§ TASK BRIEF: Work through the data below and state how many lines contain "price", giving that number alone.

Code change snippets
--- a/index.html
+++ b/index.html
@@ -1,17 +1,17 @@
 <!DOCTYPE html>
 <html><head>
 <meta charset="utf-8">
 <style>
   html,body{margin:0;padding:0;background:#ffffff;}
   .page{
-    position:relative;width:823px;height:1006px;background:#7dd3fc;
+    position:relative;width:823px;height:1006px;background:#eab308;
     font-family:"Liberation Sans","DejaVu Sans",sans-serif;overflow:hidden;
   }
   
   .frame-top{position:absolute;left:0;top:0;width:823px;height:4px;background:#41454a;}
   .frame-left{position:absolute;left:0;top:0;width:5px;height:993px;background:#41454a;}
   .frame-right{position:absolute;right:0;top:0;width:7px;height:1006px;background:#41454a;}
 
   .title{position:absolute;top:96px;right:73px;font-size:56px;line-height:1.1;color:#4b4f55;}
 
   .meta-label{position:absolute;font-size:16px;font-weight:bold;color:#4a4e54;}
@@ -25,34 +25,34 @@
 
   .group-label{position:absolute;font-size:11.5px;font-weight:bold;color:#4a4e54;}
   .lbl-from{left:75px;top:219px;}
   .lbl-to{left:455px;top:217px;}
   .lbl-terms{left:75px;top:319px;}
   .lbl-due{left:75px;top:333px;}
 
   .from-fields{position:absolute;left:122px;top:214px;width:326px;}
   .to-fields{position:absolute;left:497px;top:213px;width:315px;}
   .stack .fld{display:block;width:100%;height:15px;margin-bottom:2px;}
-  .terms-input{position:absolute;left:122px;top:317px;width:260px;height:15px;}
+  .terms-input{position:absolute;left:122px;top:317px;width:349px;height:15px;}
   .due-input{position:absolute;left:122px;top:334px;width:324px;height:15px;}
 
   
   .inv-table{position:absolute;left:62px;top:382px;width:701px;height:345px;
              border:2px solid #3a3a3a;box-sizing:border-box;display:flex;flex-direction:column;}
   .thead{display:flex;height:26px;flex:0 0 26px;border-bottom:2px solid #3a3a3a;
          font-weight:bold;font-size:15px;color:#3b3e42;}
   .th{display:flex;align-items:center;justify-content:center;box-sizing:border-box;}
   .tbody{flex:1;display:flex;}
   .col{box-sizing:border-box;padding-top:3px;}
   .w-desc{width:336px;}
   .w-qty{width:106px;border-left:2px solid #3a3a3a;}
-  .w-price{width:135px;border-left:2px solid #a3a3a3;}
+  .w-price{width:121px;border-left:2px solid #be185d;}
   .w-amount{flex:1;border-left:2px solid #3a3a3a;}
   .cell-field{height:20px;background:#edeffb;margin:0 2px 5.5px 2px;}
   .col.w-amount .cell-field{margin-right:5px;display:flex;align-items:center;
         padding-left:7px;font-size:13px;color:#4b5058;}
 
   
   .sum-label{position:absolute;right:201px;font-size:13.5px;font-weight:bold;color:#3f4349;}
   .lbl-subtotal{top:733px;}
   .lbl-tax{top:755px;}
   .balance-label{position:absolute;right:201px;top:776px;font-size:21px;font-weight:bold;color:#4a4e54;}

§ RESPONSE: 2